# EXERCISE DESCRIPTION
Look below for the line that has "width: 1024px ->"; output exactly from it through the line that has "padding-left: 19px ->", and leave the pictures out.

# STORED DATA
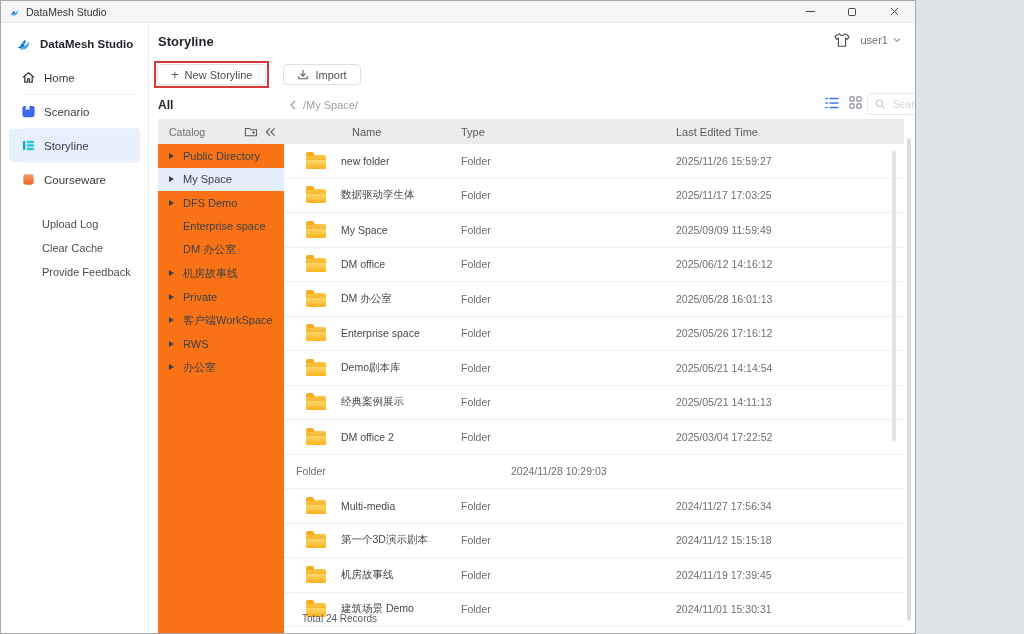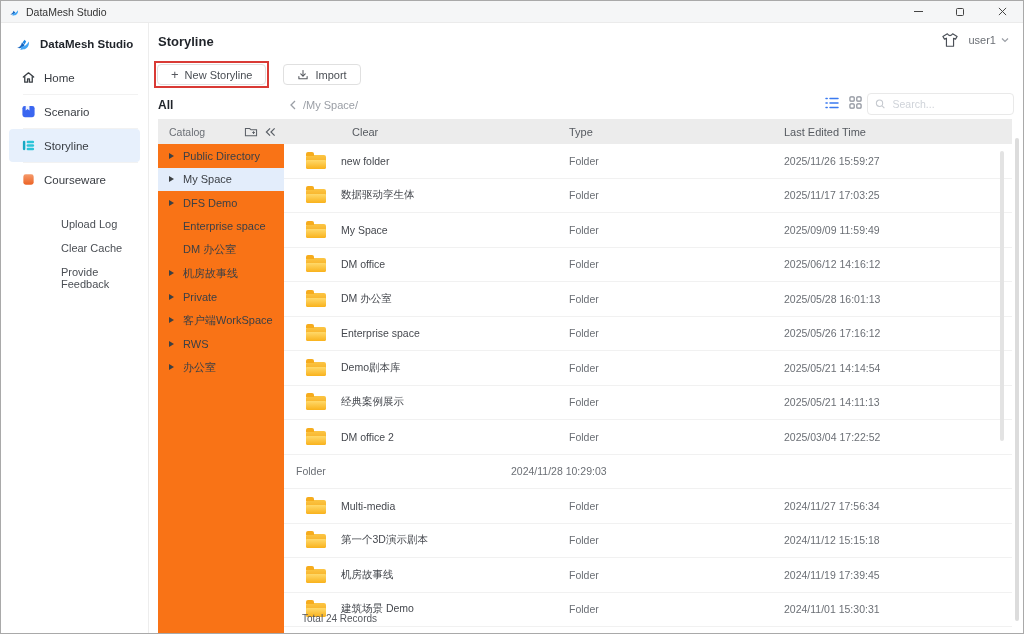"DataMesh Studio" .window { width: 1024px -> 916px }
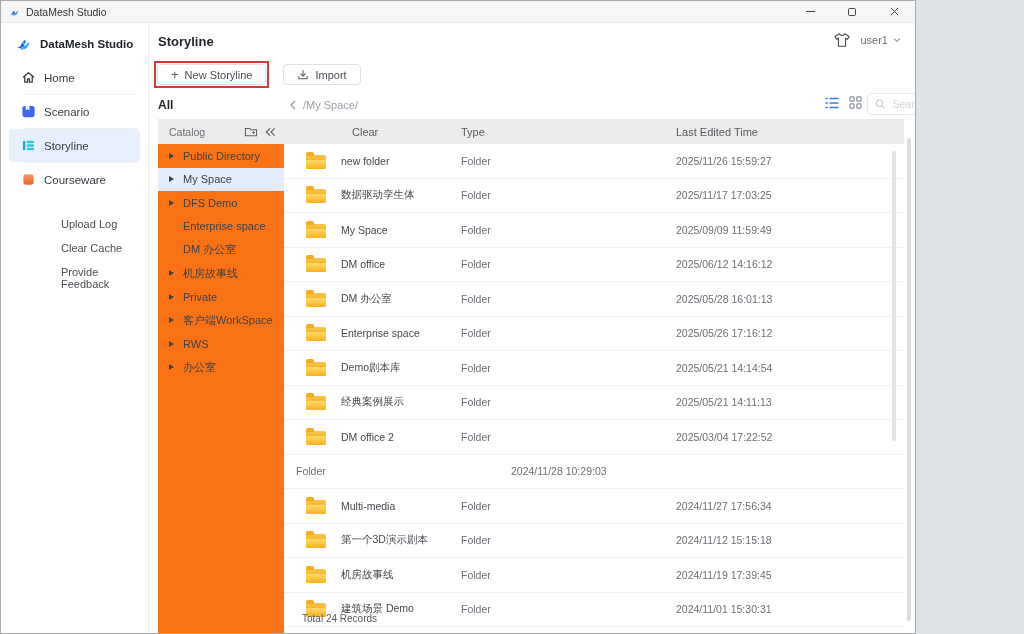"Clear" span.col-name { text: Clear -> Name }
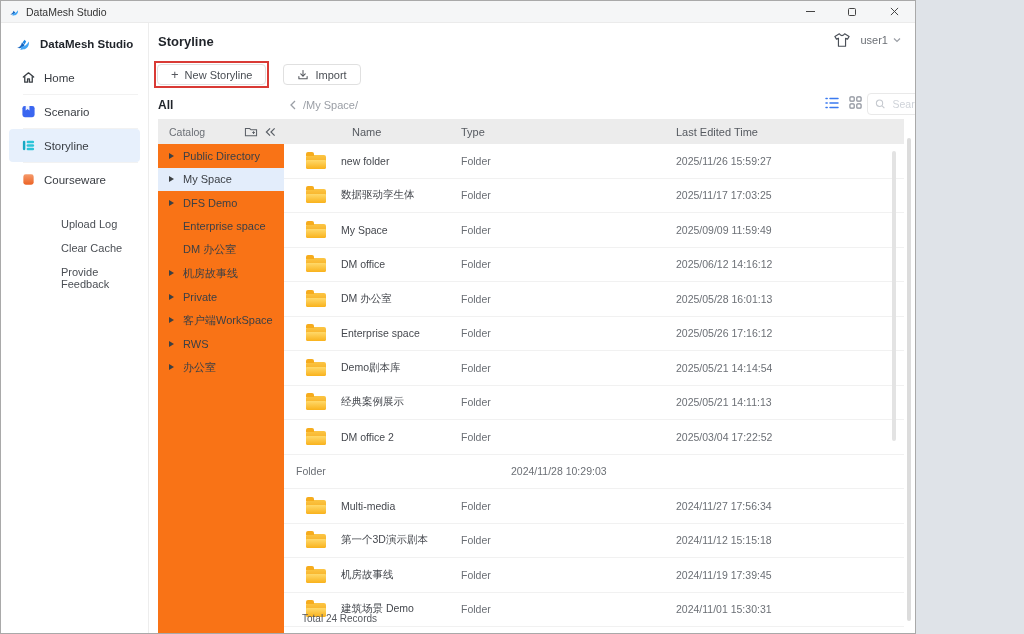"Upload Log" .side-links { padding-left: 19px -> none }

--

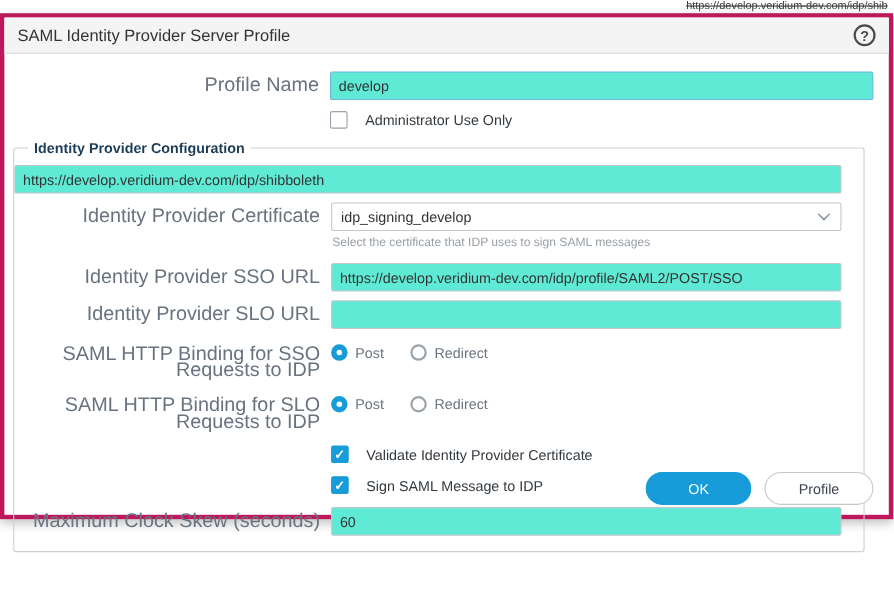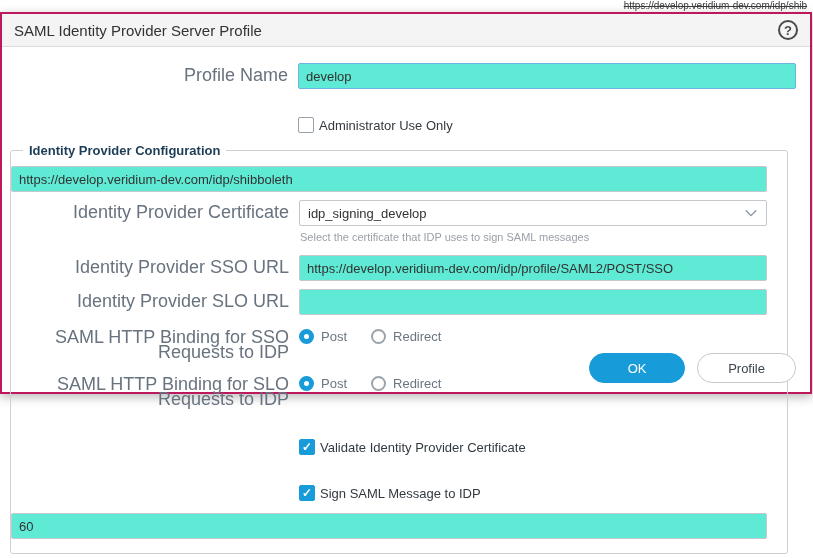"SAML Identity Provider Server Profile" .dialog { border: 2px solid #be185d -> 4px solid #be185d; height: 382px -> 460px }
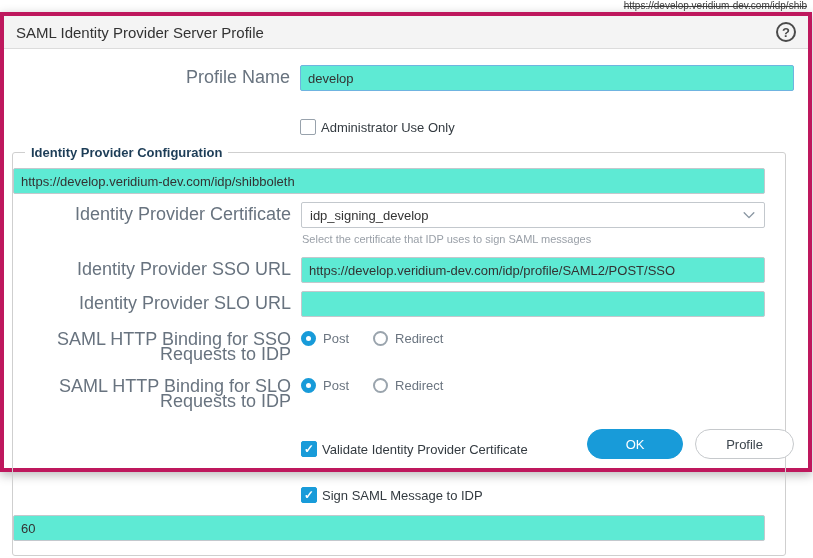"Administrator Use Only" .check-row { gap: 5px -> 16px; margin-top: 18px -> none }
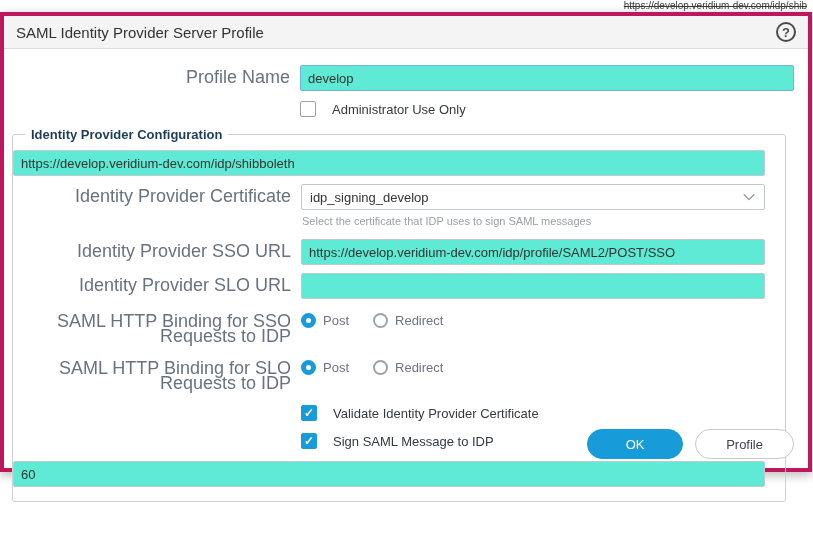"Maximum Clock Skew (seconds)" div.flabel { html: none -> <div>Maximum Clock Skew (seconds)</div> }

# RESPONSE TO THIS TASK
"DataMesh Studio" .window { width: 1024px -> 916px }
"Clear" span.col-name { text: Clear -> Name }
"Upload Log" .side-links { padding-left: 19px -> none }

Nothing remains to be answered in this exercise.